Adul Chotinisakorn, deputy director-general of the Foreign Trade Department, said that while the issue is an internal matter for Laos, it needs to be raised at the joint trade committee meeting.
Thailand will ask for leniency and a spending ceiling from Laos during the meeting, which is expected to be held soon.
Laos has begun collecting VAT on products imported from abroad, starting at the first Thai-Lao Friendship Bridge between Nong Khai province and Vientiane.
Lao citizens or expat passengers living in Laos upon entry through border checkpoints, including international airports, are required to pay 10% VAT on their (new or used) personal effects valued at more than US$50. The VAT levy is waived for passengers who travel less than twice a month.
Laos is improving facilities to ensure transparency and swift service, especially IT and software systems, as well as setting up more lanes.
Mr Adul said the new tax measure will affect the spending of Lao citizens and expats who make frequent trips to Thailand to buy goods.
“We’ve already started seeing an impact as the number of Lao visitors dropped sharply after the VAT became effective,” he said.
Monnipa Kovitsirikul, chairwoman of the Thai Chamber of Commerce for Nong Khai, said that after Lao authorities started collecting the VAT, spending on goods by Lao visitors fell by 70-80%.
“After the VAT came into force, we’ve seen fewer Lao visitors every day,” she said. “More importantly, most of them are only buying essential goods as they try to dodge paying tax.”
Mrs Monnipa said the policy will definitely lower border trade value now worth about 60 billion baht a year at the Nong Khai checkpoint.
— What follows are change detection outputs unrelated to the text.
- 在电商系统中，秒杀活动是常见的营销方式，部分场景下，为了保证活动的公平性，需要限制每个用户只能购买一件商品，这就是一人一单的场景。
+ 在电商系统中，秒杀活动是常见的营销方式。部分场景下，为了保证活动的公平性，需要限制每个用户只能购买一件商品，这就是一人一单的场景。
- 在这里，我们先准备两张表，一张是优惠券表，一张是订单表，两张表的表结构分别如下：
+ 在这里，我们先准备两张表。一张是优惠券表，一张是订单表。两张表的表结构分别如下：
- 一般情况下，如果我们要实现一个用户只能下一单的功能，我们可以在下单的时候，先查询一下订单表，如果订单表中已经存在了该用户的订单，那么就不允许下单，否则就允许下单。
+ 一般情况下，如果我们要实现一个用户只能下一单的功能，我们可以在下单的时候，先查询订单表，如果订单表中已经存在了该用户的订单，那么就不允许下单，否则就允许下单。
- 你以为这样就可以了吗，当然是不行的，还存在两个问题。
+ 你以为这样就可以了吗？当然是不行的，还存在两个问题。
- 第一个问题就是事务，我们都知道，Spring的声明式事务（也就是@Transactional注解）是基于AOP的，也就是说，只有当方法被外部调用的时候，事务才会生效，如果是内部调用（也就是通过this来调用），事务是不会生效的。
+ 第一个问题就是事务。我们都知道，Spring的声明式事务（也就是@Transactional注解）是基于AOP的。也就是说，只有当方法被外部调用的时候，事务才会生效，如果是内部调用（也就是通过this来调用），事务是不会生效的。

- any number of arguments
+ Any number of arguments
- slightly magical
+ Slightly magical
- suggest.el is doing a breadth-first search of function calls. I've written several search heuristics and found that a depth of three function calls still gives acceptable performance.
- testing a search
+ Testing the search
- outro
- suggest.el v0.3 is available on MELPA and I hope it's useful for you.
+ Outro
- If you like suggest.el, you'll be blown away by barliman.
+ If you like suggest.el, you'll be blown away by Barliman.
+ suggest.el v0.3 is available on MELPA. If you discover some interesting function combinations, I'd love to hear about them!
According to Commerce Ministry figures, border trade between Thailand and Laos amounted to 177 billion baht in 2015, with Thai goods accounting for 144 billion. Key products included automobiles and parts, diesel, steel products and livestock.
For the first 10 months this year, border trade between the two neighbours rose 18% year-on-year to 165 billion baht, with exports from Thailand totalling 111 billion, up 4.8%.
Thailand’s overall cross-border trade is expected to flourish over the next few years once the government’s planned special economic zones (SEZs) start up.
The government decided two years ago to set up industrial estates in SEZs in 10 border provinces for the purposes of agriculture, industry, logistics and tourism.